I tried to put a "if(!READ(SDSS))" before and after the "HAL_idle_task" to see if the SDSS was being left asserted, and it did not seem to be the case. I don't think the problems I am seeing are related to chip select. An SD card requires a special initialization before going into SPI mode and my code was running before the SD card was initialized, so possibly that was the problem. My particular SD card could also have a bad implementation of the standard. This is yet another reason SD cards are a poor choice for an SD bus... you can't really known in advance whether all cards do things correctly.

I've decided to quit investigating this particular issue. The problem goes away entirely when I use a USB host that respects the SPI protocol.
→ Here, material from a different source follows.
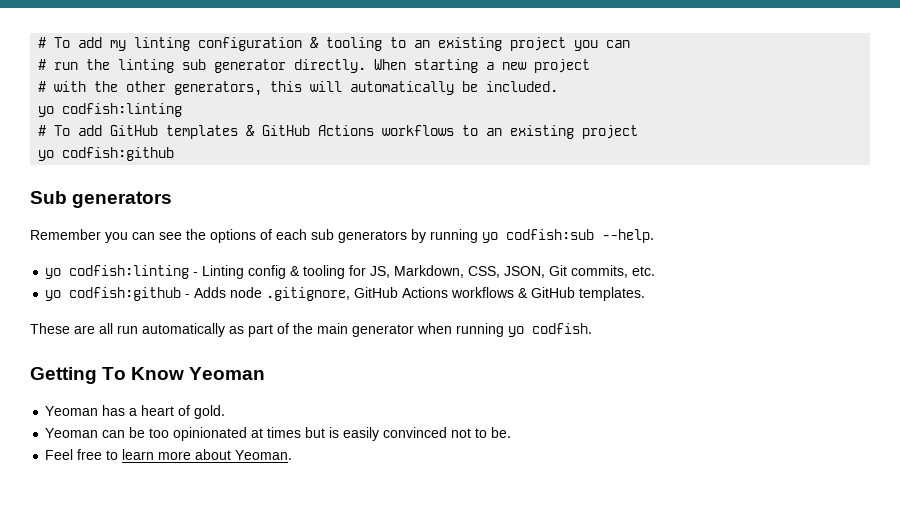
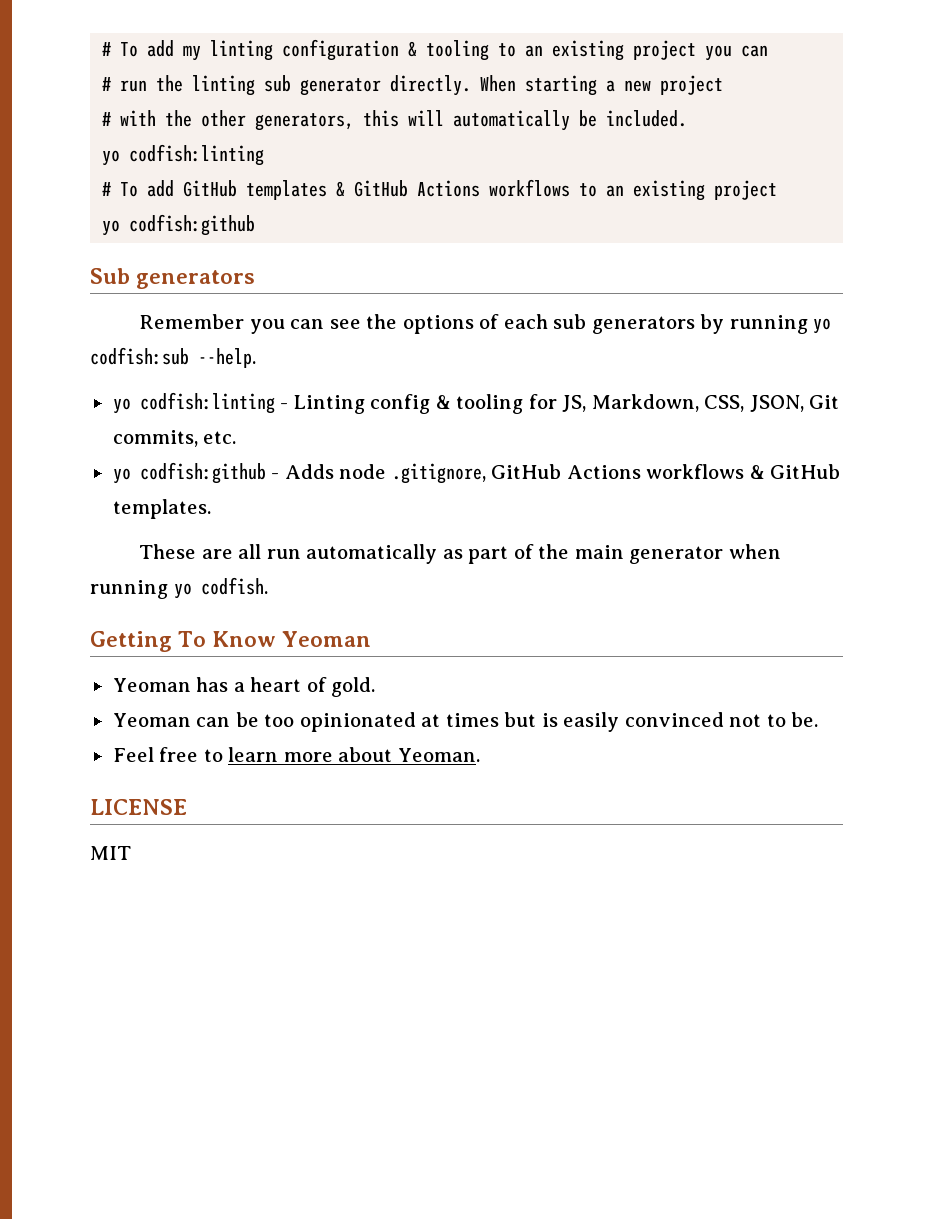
(293, 455) none -> [90,799,187,815] [90,846,131,860] // LICENSE // MIT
So anyone using a SPI display and an SPI USB host should be good.

SD card support is an outlier right now, but if someone is using a SD card, they probably are using a RepRapDiscount style display with it anyway and not a SPI bus.

marcio-ao on 13 Jul 2018

@marcio-ao , @thinkyhead ... Both are right. If we want to share an SPI bus with an SD, the FIRST THING that MUST BE DONE is to deassert all CS lines, SWITCH the SD to SPI mode, deassert the SD CS line and send an extra 8 clock cycles to make sure the SD ends any pending operation and releases the SPI bus.
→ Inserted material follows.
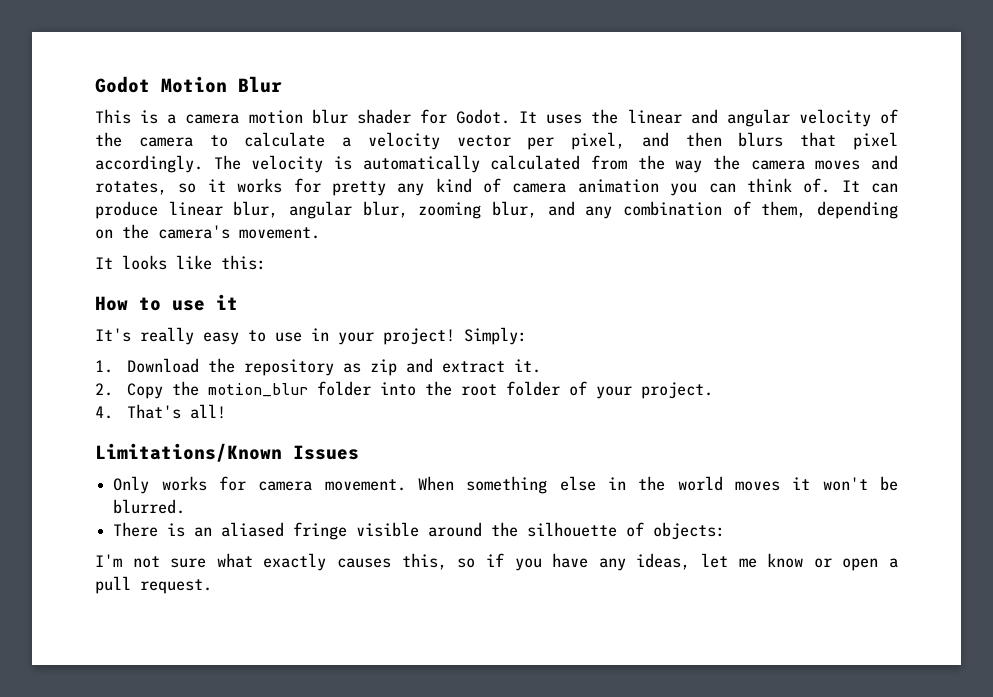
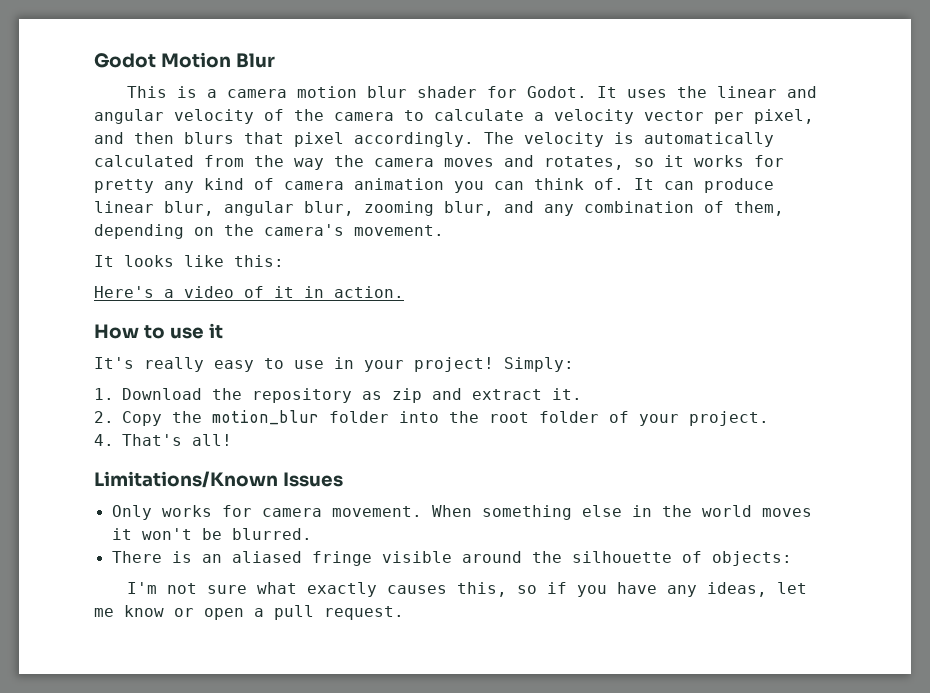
(266, 262) none -> [94,286,404,298] // Here's a video of it in action.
I have designed, several years ago, a commercial product were i had just one hi speed SPI bus (40mhz capable) and i had absolutely no problems sharing that SPI bus with an SD and several other "normal" SPI devices -- But the card MUST be initialized as the first thing, because otherwise, the card will operate in SD/MMC mode and will interfer with the other SPI devices...

ejtagle on 13 Jul 2018

@ejtagle I assume you will have to do the above when a card is newly inserted? Can this cause any problems? Is it safe to wait for other devices to complete operations? With the MKS SBase my understanding is that by default the onboard SD card and the SD card in the display will share an SPI bus. At the moment Marlin requires that we split the two and use different pins (by wiring the display SD card to other pins). Should it be possible to have both SD cards share the same hardware SPI bus (assuming issues like contention are sorted out)?

gloomyandy on 13 Jul 2018

@gloomyandy : It is perfectly possible for 2 cards to share the SPI bus. Each one should have its own CS line, that´s the only requirement. The limitation right now is that the Arduino SD card class only can handle one card and assumes total control.
I think that that class could be replaced with chanfs and a proper implementation would allow to access the 2 cards with no issues at all

Read here: http://elm-chan.org/docs/mmc/mmc_e.html#spibus , as explained, sending 8 clocks after CS deassertion is all that is required

ejtagle on 14 Jul 2018

👍1

This issue has been automatically locked since there has not been any recent activity after it was closed. Please open a new issue for related bugs.